Time recently released a special edition found in the checkout at your local grocer, and they got the name right. Well, at least on the cover. In its opening article “How the Conversation Has Changed,” Bill Syken still called it everything else. The five-page introduction referenced marijuana 24 times, pot 19 times (pot hawk another 8 times), joint twice, and weed twice. The scientific name cannabis was used three times (twice coming from the same quote from someone else).

Let me take you back. The first issue of Time magazine was March 3, 1923–three years into America’s Prohibition. Imagine a special issue published that year about the cultural significance of alcohol, but once past the cover the articles only called it booze, hooch, moonshine, and joy juice. Would you take it seriously? Or does it seem childish?

What we are discussing are registers of language. In sociolinguistics, a register is a variety of language used for a particular purpose or particular communicative situation. You use it every day. Cows and pigs are alive until they become beef and pork for your dinner. Why is that? Because hundreds of years ago, Anglo-Saxon farmers who spoke a form of German in England raised animals for their hungry Norman overlords who spoke a form of French. The working class knew the animals in one capacity, and the upper class knew them in another. If we only reference a subject in the register of slang, then how can it ever be known as anything else? More formal. More respected. More acceptable.

Sam Clemens: Drug Dealer

“If you want to be taken seriously, be consistent.” I’m not sure who said it, and good luck finding a source on the internet, but the advice is sound. If cannabis as an industry wants to be taken seriously then it needs to be consistent in its bearing. There are a lot of maxims attributed to Mark Twain; I can safely assert that he did not say this. But he did say, “Reputation is a hall-mark: it can remove doubt from pure silver, and it can also make the plated article pass for pure.”

Prior to becoming an author, Sam Clemens was a riverboat pilot. Prior to becoming a riverboat pilot, Sam Clemens was aiming to become something else. In his last work written for publication, Mark Twain looked back at young Sam Clemens, and was asked about the turning point in his life. Published February 1910 in Harper’s Bazar, Twain considered the 10,000 links in a long chain of turning points that made him Mark Twain. One of those early links might surprise you.

“Among the books that interested me in those days was one about the Amazon. The traveller told an alluring tale of his long voyage up the great river from Para to the sources of Madeira, through the heart of an enchanted land…he told an astonishing tale about coca, a vegetable product of miraculous powers: asserting that it was so nourishing and so strength-giving that the native of the mountains of the Madeira region would tramp up hill and down all day on a pinch of powdered coca and require no other sustenance.”

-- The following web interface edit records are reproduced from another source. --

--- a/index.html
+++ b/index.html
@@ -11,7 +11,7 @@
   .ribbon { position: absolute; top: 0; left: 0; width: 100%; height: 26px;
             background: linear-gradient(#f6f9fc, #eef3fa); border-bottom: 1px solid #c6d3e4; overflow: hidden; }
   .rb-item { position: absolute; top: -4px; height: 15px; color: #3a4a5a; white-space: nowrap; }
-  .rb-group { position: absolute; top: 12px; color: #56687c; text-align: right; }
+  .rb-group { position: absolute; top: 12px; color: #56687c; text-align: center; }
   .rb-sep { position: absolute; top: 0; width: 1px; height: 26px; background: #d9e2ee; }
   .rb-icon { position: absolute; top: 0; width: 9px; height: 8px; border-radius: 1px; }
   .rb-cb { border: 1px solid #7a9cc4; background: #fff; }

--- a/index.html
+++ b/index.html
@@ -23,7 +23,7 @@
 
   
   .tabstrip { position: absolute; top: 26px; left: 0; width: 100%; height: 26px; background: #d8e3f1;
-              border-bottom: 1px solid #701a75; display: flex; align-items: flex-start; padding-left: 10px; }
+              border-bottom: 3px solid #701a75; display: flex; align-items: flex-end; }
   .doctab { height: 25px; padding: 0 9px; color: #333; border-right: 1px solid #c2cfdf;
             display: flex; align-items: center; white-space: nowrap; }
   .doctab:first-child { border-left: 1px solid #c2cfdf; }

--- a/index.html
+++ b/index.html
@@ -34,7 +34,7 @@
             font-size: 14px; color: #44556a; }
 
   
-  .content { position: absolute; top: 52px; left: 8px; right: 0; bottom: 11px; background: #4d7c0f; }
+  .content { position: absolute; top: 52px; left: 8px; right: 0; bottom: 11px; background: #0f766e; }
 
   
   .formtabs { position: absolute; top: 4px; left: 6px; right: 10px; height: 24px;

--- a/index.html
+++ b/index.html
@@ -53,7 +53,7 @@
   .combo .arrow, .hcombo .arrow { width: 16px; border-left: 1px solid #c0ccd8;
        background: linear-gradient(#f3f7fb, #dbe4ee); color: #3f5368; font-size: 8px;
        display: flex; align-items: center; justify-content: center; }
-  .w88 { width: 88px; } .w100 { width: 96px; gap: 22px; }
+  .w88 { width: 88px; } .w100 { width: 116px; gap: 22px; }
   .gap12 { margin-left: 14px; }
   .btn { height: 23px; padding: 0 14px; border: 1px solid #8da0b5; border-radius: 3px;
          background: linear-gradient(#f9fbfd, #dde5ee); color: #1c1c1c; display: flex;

The image fired Sam Clemens’ avarice. He would get rich on coca. Clemens followed the Mississippi down to New Orleans, intending to take a ship to Para. But there was no ship to Para. And after a few days broke in New Orleans he made the acquaintance of a riverboat pilot, who was willing to teach him the trade and the river that would later inform the writing that labeled him the “Lincoln of our literature.”

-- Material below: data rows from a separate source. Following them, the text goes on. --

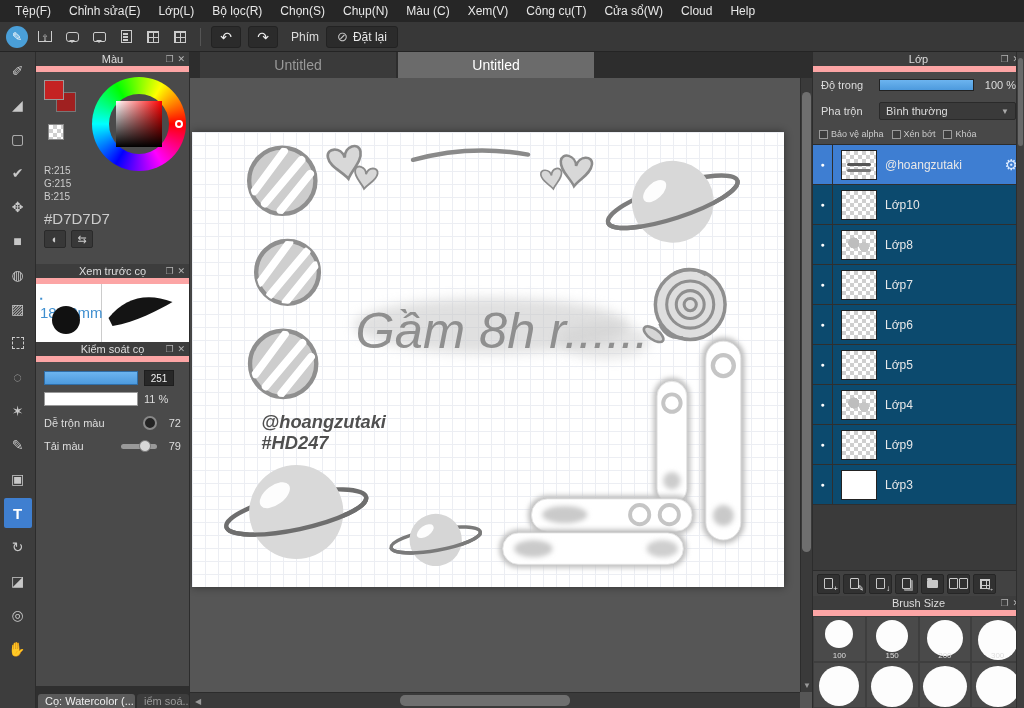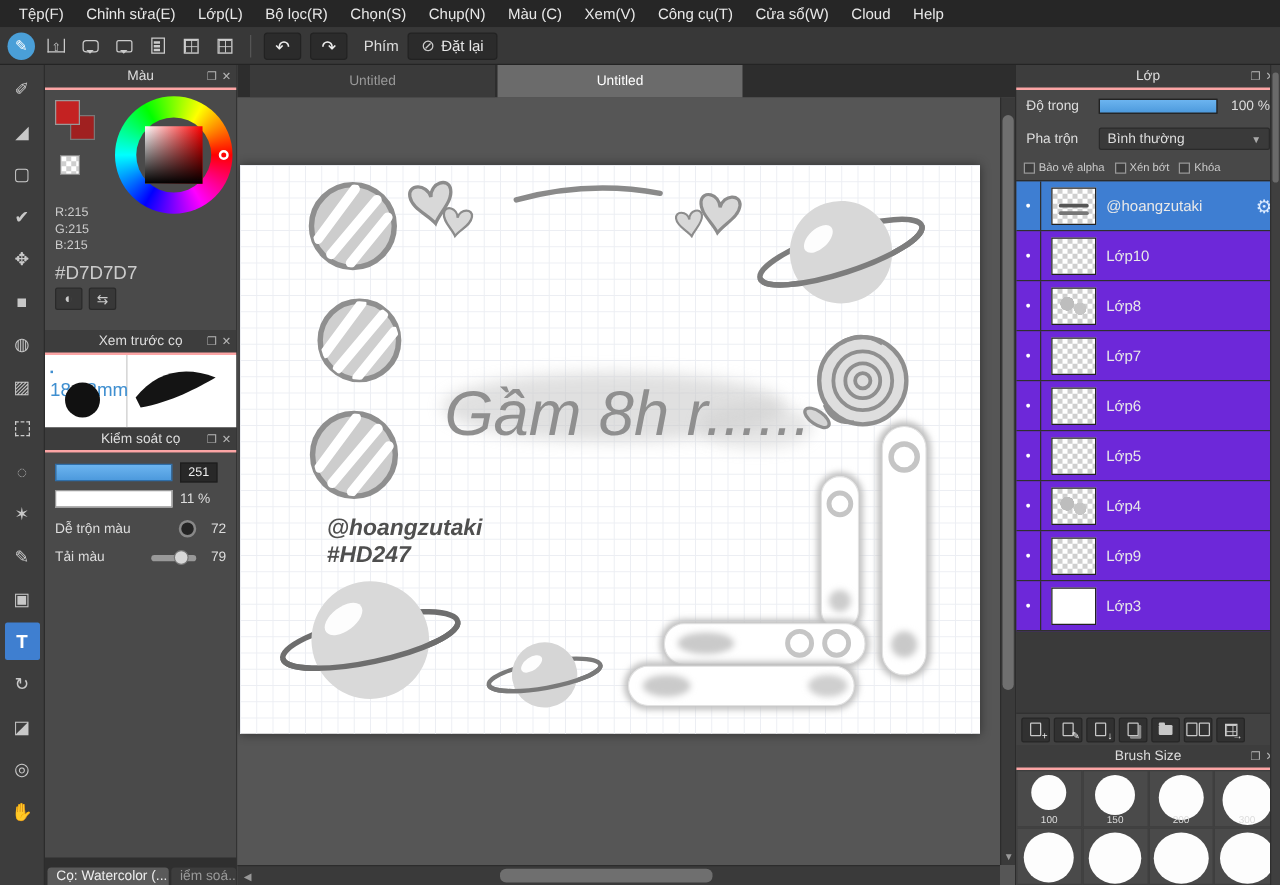--- a/index.html
+++ b/index.html
@@ -37,7 +37,7 @@
 
   
   .leftpanel{width:154px;background:#4a4a4a;border-right:1px solid #2c2c2c;display:flex;flex-direction:column;flex:none;}
-  .phead{height:20px;background:#3d3d3d;border-bottom:2px solid #fca5a5;display:flex;align-items:center;justify-content:center;position:relative;flex:none;}
+  .phead{height:20px;background:#3d3d3d;border-bottom:6px solid #fca5a5;display:flex;align-items:center;justify-content:center;position:relative;flex:none;}
   .phead .ptitle{font-size:11px;color:#ddd;}
   .phead .picons{position:absolute;right:4px;top:0;height:100%;display:flex;align-items:center;gap:4px;color:#b5b5b5;font-size:9px;}
 

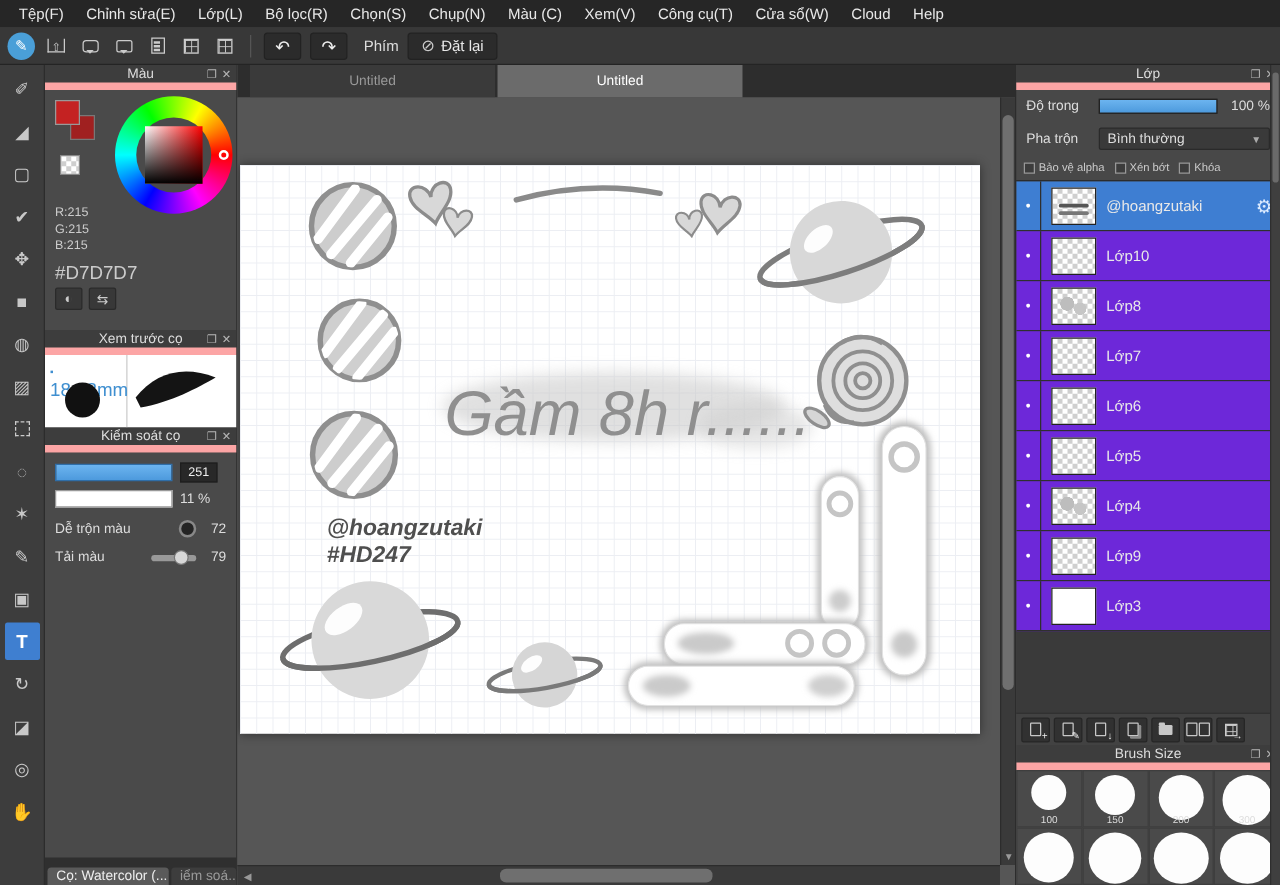--- a/index.html
+++ b/index.html
@@ -83,7 +83,7 @@
   
   .canvas-area{flex:1;position:relative;background:#565656;min-width:0;}
   .tabbar{height:26px;background:#2d2d2d;display:flex;gap:2px;padding-left:10px;}
-  .dtab{width:196px;display:flex;align-items:center;justify-content:center;font-size:11px;}
+  .dtab{width:196px;display:flex;align-items:center;justify-content:center;font-size:14px;}
   .dtab.inactive{background:#3a3a3a;color:#999;}
   .dtab.active{background:#6b6b6b;color:#fff;}
   .viewport{position:absolute;top:26px;left:0;right:12px;bottom:16px;background:#565656;overflow:hidden;}

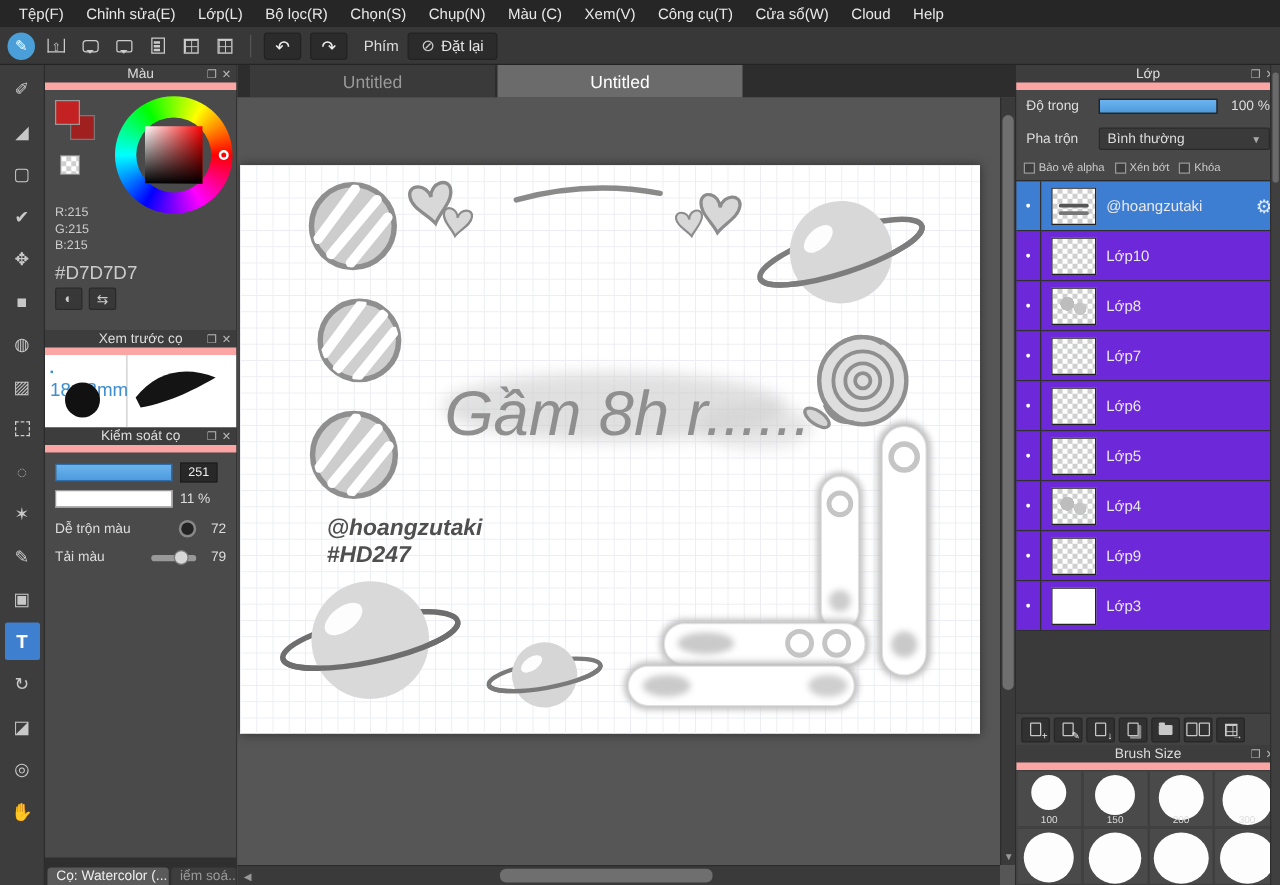--- a/index.html
+++ b/index.html
@@ -112,7 +112,7 @@
   .chk .box{width:9px;height:9px;border:1px solid #999;background:#3c3c3c;flex:none;}
 
   .layerlist{flex:1;background:#3a3a3a;overflow:hidden;border-top:1px solid #2c2c2c;}
-  .lrow{height:40px;display:flex;align-items:center;background:#6d28d9;border-bottom:1px solid #2f2f2f;}
+  .lrow{height:40px;display:flex;align-items:center;background:#0c4a6e;border-bottom:1px solid #2f2f2f;}
   .lrow.sel{background:#3e7ed2;}
   .leye{width:20px;height:100%;display:flex;align-items:center;justify-content:center;border-right:1px solid #2f2f2f;color:#fff;font-size:7px;flex:none;}
   .lthumb{width:36px;height:30px;border:1px solid #222;margin:0 8px;flex:none;position:relative;}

The year was 1857. Coca-Cola would not be invented by Colonel John Pemberton for another 29 years. It’s been 28 years since California first legalized medical cannabis in 1996 with the passage of Proposition 215, and we seem on the threshold of cannabis being federally rescheduled. If you’re saving lives then make sure your critics know you matter. Grow up, Cannabis.

But first, let’s rank movies:

6) Minions ; 5) Despicable Me ; 4) Despicable Me 4 ; 3) Minions 2 ; 2) Despicable Me 3 ; 1) Despicable Me 2

For the record, I think Despicable Me was best … but I like them all too. And I’m a big fan of Mark Twain. I was in Scotland last week and his noting that “golf is a good walk spoiled” certainly resonated. Right word, indeed, makes a difference.